The next series of fall coastal razor clam digs begin this Saturday, and look for excellent digging.
Long Beach, Copalis and Mocrocks will be open this weekend onlyOct. 27-28, and Twin Harbors from Saturday through TuesdayOct. 27-30. Digging on all the beaches is allowed after noon each day.
Here are some figures from the last digs:
A total of 19,036 diggers turned out Oct. 13-18, and harvested 269,568 clams.
A breakdown at Long Beach showed 6,271 diggers with 85,182 clams; at Twin Harbors showed 5,035 diggers with 74,081 clams; at Copalis showed 4,522 diggers with 63,256 clams; and Mocrocks showed 3,208 diggers with 47,049 clams.
Diggers averaged 13.6 clams overall at Long Beach, and by day it was 14.4 on Oct. 13, 10.8 on Oct. 14; and 12.0 on Oct. 15.
Diggers averaged 14.7 clams overall at Twin Harbors, and by day it was 15.3 on Oct. 13 (daily limit is first 15 clams dug regardless of size or condition), 13.2 on Oct. 14, 14.6 on Oct. 15, 15.0 on Oct. 16, 14.6 on Oct. 17, and 14.4 on Oct. 18.
Diggers averaged 14.9 clams overall at Copalis, and by day it was 14.9 on Oct. 13, and 12.1 on Oct. 14.

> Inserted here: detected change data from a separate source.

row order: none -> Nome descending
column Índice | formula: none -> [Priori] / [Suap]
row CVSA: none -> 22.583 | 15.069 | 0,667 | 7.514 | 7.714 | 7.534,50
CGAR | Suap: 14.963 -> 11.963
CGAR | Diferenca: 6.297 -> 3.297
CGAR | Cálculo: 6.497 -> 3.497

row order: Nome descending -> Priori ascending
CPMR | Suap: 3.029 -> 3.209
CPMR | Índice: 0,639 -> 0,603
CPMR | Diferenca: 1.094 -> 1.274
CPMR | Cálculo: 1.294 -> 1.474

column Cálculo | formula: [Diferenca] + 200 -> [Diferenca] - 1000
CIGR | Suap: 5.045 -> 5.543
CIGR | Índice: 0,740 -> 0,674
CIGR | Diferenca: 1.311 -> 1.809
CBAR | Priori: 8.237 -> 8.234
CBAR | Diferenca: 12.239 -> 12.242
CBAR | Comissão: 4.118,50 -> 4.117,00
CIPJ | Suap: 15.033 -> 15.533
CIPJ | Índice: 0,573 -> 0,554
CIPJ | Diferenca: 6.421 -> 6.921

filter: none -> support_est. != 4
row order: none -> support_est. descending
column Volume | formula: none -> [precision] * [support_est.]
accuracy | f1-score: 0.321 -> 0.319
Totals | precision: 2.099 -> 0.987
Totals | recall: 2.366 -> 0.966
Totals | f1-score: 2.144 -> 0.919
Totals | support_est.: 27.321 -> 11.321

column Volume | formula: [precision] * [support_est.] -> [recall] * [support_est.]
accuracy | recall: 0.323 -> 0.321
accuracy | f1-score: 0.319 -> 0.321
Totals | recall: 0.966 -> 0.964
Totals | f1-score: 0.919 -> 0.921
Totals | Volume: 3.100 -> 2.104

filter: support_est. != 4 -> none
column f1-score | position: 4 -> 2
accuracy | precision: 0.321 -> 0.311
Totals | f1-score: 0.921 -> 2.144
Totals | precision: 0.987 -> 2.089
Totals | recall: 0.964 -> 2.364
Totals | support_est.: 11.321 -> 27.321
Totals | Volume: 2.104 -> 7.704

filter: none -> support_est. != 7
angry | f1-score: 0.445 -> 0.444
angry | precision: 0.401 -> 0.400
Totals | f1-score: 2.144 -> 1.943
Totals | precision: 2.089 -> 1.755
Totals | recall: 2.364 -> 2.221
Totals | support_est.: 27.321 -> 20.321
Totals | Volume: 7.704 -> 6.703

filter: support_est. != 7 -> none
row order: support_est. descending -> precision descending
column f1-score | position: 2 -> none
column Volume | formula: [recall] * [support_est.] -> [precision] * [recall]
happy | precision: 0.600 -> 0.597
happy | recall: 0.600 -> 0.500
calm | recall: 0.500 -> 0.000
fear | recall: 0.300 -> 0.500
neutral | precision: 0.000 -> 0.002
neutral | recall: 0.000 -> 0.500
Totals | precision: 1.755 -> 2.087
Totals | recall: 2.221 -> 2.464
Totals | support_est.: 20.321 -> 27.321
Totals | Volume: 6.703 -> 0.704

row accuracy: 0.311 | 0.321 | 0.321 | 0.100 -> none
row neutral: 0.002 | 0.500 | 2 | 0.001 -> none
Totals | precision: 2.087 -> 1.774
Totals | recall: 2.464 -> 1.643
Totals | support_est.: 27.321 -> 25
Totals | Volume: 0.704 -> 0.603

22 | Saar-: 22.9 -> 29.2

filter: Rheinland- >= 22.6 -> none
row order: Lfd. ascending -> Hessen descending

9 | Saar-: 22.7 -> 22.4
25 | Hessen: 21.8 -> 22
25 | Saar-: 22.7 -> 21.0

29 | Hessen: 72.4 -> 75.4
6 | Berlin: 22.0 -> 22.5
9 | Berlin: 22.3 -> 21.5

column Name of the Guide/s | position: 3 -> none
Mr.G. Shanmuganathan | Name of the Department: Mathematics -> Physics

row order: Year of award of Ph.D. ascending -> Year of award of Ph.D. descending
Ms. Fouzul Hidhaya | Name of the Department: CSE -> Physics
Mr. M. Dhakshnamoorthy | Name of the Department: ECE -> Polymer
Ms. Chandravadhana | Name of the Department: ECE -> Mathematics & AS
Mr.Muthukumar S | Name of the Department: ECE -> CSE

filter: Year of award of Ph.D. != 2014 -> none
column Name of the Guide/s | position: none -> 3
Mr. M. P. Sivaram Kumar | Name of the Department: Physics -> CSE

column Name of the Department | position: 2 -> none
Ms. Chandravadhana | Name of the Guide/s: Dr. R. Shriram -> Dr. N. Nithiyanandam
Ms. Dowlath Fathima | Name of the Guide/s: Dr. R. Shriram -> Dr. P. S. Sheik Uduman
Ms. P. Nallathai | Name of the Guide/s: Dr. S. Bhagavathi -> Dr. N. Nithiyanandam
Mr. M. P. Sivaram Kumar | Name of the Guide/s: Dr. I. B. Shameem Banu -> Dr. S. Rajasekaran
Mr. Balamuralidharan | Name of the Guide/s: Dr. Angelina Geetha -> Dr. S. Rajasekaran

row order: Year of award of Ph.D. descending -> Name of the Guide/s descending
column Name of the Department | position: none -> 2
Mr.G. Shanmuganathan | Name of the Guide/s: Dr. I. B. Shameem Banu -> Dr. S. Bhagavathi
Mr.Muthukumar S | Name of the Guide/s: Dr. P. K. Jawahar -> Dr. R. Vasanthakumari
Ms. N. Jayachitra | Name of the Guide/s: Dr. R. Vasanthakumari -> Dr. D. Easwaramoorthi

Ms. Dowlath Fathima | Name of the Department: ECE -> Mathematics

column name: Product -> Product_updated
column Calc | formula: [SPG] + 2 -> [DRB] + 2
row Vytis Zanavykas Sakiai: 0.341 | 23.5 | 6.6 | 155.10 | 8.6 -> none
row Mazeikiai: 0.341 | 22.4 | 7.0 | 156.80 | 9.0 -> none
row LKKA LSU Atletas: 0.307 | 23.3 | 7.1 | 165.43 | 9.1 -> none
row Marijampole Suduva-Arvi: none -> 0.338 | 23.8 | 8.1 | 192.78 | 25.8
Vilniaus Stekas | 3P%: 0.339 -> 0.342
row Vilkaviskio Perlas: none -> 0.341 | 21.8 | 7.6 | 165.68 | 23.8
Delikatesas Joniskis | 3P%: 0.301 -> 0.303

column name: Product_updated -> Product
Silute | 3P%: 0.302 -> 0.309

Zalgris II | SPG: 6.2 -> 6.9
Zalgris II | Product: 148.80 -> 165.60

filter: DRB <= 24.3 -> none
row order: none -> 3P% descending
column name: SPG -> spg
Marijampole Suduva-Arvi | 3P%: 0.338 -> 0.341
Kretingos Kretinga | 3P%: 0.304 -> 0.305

Diggers averaged 14.7 clams overall at Mocrocks, and by day it was 14.7 on Oct. 13, and 14.6 on Oct. 14.
Overall total harvest on all open beaches was 11,685 diggers had 171,988 clams on Oct. 13; 4,201 had 52,763 on Oct. 15; 1,131 had 15,073 on Oct. 16; 742 had 11,139 on Oct. 17; and 216 had 3,114 on Oct. 18.
Low tides: Oct. 27, plus-0.2 feet at 5:57 p.m.; Oct. 28, -0.1 at 6:36 p.m.; Oct. 29, -0.3 at 7:12 p.m.; and Oct. 30, -0.4 at 7:46 p.m.
Those making the drive north to Copalis and Mocrocks should be ready for traffic revisions on eastbound U.S. Highway 101 in Hoquiam due to work on Simpson Avenue Bridge. This is the only route so plan for extra time to arrive before low tide.
Other tentative dates: Nov. 13-14 and Nov. 26-28 at Twin Harbors; Nov. 15 and Nov. 29 at Long Beach and Twin Harbors; Nov. 16-17 and Nov. 30 at Long Beach, Twin Harbors, Copalis and Mocrocks. More digs are planned in December. Final approval will be made a week before each dig, after marine-toxin testing shows clams are safe to eat.